TRY IT >>
Copy, from the entries below, each line in which the string "circle" appears.

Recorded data
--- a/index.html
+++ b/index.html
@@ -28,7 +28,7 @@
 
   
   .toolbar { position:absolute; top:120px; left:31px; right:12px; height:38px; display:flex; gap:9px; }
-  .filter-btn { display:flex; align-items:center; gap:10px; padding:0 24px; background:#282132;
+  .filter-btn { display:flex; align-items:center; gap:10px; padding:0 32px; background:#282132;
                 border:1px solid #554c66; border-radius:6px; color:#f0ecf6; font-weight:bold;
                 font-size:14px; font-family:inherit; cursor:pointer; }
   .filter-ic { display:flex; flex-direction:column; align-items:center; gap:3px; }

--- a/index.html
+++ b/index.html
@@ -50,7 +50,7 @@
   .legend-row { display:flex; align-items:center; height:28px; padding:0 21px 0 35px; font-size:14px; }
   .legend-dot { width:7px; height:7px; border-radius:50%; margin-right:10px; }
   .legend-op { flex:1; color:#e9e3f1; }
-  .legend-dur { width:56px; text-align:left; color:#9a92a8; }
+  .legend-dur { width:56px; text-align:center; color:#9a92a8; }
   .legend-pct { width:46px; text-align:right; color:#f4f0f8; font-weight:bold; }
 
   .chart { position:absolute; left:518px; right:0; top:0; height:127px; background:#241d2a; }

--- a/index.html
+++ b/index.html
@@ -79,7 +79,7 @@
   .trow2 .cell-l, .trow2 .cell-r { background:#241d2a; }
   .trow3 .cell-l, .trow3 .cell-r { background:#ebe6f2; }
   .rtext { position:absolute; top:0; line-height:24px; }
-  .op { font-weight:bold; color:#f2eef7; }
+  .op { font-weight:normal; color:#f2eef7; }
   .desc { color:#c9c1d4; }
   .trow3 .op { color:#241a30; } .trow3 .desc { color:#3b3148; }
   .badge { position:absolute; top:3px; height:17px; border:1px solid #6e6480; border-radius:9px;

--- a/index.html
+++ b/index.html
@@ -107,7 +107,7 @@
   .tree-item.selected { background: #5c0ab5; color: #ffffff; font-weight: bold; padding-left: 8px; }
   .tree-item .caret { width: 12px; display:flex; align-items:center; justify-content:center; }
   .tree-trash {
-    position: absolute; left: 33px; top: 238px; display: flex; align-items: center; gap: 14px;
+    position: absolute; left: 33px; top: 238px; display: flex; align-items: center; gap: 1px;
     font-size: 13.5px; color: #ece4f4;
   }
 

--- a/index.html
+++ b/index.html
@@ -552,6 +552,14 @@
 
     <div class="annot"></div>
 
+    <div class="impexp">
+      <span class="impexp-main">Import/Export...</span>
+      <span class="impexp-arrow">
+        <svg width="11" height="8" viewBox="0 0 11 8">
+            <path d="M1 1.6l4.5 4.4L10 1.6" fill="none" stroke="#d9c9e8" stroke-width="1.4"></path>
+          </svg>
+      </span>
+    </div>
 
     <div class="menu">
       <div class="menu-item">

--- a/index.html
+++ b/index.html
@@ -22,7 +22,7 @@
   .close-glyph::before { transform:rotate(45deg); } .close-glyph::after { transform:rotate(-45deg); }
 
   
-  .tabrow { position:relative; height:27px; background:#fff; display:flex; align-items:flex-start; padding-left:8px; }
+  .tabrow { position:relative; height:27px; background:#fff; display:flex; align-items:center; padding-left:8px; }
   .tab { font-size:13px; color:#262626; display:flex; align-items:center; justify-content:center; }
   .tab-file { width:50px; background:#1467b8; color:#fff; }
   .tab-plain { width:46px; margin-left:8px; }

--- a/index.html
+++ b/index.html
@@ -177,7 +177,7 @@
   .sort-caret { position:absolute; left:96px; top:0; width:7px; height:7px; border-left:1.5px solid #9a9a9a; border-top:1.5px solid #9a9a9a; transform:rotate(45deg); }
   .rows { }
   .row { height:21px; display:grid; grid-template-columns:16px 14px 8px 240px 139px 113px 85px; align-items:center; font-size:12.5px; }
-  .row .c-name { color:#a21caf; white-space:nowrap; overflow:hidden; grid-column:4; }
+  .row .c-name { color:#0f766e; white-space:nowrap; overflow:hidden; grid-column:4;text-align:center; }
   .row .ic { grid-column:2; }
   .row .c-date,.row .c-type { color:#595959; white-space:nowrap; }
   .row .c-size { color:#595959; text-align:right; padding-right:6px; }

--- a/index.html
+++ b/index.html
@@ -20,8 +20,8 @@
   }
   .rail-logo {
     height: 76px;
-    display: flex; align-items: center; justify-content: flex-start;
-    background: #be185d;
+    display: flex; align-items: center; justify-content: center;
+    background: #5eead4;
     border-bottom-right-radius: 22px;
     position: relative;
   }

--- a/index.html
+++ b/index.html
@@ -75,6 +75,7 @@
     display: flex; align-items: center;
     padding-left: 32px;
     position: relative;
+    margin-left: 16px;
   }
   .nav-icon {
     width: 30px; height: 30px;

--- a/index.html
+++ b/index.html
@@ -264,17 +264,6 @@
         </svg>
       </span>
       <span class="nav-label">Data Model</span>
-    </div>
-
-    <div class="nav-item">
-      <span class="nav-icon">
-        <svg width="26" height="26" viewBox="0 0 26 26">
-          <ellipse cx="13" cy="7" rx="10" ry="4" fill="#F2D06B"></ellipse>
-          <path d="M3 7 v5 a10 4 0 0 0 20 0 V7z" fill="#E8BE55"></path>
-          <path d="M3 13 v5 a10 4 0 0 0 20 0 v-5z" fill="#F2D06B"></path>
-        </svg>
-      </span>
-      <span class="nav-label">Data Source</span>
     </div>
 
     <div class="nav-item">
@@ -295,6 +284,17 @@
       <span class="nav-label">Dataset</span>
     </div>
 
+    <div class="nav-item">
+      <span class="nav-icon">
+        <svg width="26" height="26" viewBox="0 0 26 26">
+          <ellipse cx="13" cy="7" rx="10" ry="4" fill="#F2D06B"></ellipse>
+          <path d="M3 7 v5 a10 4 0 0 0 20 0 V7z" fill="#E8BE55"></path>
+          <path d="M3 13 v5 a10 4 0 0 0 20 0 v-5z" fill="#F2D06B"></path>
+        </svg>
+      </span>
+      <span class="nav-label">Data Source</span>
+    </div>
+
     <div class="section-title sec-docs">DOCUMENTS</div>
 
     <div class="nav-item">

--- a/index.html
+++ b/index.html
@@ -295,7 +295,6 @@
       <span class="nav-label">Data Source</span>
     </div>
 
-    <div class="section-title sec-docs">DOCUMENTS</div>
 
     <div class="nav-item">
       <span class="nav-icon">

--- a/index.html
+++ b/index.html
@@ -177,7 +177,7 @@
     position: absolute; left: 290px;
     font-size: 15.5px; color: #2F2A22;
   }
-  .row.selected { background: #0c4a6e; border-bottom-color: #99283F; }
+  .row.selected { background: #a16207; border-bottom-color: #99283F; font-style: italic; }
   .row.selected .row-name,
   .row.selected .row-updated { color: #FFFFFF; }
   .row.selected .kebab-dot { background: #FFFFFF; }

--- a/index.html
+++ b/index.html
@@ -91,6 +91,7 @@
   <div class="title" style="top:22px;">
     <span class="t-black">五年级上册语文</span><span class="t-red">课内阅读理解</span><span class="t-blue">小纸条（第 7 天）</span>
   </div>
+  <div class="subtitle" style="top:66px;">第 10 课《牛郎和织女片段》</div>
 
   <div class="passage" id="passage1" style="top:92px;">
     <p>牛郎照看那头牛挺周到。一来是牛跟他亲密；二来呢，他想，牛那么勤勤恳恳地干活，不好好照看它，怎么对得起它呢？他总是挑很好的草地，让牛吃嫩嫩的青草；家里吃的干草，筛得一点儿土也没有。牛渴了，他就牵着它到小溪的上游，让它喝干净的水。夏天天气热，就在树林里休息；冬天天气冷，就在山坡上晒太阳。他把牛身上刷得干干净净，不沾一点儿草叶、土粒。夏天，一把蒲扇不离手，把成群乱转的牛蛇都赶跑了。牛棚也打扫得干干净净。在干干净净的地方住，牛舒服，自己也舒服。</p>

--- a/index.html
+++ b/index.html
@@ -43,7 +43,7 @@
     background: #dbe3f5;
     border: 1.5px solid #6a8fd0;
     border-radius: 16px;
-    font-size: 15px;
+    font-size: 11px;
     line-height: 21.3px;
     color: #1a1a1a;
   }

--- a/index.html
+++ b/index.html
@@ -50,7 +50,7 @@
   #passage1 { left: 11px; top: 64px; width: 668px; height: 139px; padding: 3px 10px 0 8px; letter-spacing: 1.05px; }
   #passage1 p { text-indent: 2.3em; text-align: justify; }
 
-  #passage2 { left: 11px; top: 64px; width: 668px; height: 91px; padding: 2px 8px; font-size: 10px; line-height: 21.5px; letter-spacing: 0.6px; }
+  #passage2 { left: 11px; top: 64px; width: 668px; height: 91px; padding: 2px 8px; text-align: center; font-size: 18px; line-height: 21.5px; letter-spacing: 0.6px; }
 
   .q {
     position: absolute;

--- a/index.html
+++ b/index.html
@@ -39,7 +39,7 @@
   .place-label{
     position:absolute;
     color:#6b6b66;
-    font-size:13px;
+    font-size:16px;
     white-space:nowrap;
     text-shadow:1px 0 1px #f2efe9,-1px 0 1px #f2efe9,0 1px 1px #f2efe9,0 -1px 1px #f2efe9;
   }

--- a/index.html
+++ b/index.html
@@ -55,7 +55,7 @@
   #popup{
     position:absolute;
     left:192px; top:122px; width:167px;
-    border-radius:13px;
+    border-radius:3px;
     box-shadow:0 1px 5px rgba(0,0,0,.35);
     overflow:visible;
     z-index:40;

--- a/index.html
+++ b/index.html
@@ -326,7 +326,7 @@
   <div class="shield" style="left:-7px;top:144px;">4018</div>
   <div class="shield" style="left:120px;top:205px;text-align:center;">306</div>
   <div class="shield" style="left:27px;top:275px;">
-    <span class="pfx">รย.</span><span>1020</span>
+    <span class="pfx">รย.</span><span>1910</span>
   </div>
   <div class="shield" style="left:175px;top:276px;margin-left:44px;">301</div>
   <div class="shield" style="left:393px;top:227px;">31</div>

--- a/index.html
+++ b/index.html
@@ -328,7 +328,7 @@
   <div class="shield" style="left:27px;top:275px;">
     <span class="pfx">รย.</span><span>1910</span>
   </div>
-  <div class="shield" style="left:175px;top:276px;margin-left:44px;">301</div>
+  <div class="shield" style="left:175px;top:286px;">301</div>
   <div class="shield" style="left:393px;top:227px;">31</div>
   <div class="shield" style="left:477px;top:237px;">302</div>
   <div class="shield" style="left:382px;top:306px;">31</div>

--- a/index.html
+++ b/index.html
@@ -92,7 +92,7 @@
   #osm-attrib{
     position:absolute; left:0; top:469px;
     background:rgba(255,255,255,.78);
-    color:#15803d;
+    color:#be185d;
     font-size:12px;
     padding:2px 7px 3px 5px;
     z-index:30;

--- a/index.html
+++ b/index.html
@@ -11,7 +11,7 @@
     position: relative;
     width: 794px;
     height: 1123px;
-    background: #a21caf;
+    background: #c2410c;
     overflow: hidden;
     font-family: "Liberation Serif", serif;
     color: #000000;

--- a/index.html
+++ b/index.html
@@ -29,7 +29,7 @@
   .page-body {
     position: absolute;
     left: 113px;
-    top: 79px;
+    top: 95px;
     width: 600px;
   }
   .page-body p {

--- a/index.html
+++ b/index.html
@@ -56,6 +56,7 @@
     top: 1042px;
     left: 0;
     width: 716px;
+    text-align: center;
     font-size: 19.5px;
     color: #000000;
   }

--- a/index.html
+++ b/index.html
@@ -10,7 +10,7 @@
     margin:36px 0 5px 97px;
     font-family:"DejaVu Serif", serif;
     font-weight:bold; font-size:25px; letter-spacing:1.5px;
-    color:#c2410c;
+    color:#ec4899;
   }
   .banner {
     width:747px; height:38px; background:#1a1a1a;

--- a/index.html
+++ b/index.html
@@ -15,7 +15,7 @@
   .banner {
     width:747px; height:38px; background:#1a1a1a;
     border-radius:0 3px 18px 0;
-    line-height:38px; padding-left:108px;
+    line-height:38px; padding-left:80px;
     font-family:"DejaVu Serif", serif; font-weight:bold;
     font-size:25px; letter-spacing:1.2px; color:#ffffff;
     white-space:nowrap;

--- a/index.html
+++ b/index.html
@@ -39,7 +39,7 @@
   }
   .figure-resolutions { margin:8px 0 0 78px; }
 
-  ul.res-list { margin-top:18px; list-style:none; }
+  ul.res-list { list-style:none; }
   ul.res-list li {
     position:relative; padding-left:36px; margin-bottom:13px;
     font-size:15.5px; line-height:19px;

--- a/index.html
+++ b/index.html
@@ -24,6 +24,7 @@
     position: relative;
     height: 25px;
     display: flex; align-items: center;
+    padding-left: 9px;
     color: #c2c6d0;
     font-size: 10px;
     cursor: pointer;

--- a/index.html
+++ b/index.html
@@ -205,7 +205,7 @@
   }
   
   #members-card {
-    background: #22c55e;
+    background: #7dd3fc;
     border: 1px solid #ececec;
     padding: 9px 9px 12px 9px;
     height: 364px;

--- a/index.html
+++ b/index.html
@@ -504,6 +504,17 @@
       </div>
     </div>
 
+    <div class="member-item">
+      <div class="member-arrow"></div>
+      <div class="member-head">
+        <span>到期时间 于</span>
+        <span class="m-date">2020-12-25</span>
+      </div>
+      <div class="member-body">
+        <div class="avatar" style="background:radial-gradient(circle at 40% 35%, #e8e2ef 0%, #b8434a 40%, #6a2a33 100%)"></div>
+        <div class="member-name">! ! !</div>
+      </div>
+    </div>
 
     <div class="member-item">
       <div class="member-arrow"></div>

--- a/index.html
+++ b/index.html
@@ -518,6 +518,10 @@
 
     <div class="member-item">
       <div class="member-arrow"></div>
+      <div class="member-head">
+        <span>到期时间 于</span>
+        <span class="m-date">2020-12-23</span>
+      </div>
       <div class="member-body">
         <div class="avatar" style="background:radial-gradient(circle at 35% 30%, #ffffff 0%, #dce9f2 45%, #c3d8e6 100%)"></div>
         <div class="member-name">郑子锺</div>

OUTPUT >>
+        <div class="avatar" style="background:radial-gradient(circle at 40% 35%, #e8e2ef 0%, #b8434a 40%, #6a2a33 100%)"></div>
         <div class="avatar" style="background:radial-gradient(circle at 35% 30%, #ffffff 0%, #dce9f2 45%, #c3d8e6 100%)"></div>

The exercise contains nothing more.